This is an amazing thing. A hot chick in politics, I don't actually listen to her speak, though. She has hectic drive, and needs better training. I am always amazed by discussions of politics. Politicians are all whores, always have been, but in this country, they finally figured out that they can do whatever they want, as all we will do about it is bitch.

The kid that wrote the letter is funny, and I give him his divorce, he can go wherever he wants.

I do worry about what is happening, who are these people to give out all this money ???? I didn't know we had it all to give away ???

I thought we were a capitalist society. Worked pretty good for a couple of hundred years. But what do I know ?


----------



## Alyssa Myracle (Aug 4, 2008)

I've never said that a homosexual person is any less of a person than a heterosexual one.

A few things to keep in mind, however are that 1) Serving in the Armed Forces of the United States is neither a civil right, nor a legal one. It is a priviledge.

We deny entry to many other people for many other reasons.
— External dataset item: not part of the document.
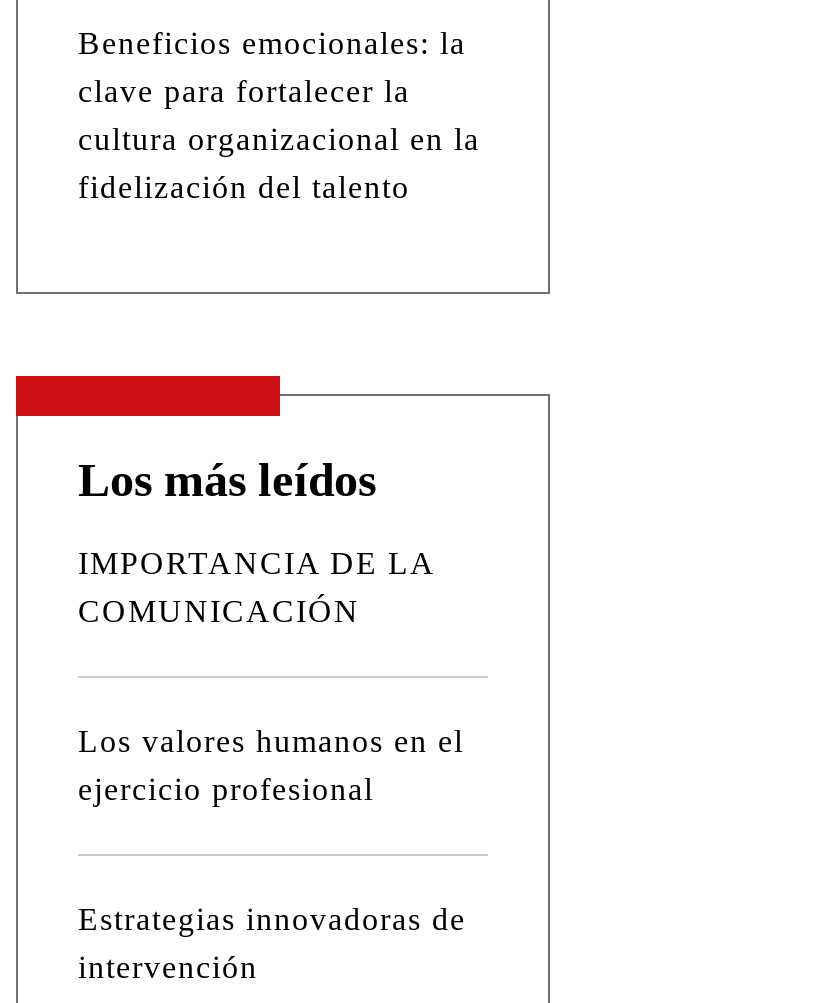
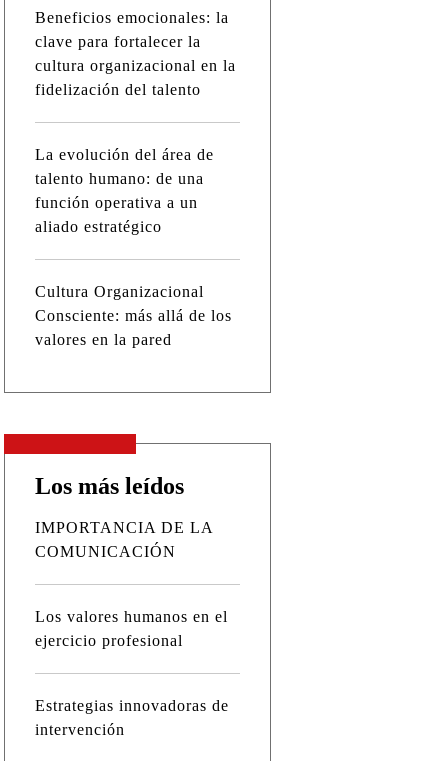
none -> [35,146,214,235] La evolución del área de | talento humano: de una | función operativa a un | aliado estratégico
none -> [35,283,232,348] Cultura Organizacional | Consciente: más allá de los | valores en la pared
Frankly, we don't deny anyone entry to the Armed Forces for being homosexual, as they are not required nor encouraged at any point to disclose their sexuality.

I have served alongside many soldiers whom I knew to be homosexual.
I never had a problem with them. They were every bit as good as the straight soldier.

2) We do not allow women in the military to sleep in the same barracks or use the same showers.
Why? Because heterosexual men and women are sexually attracted to one another.

Homosexual men are attracted to men. 

If we cannot permit heterosexual men and women to shower together due to concerns of sexual attraction, how can we then permit homosexual men to shower with those parties to which theyare sexual attracted? And the same for homosexual women.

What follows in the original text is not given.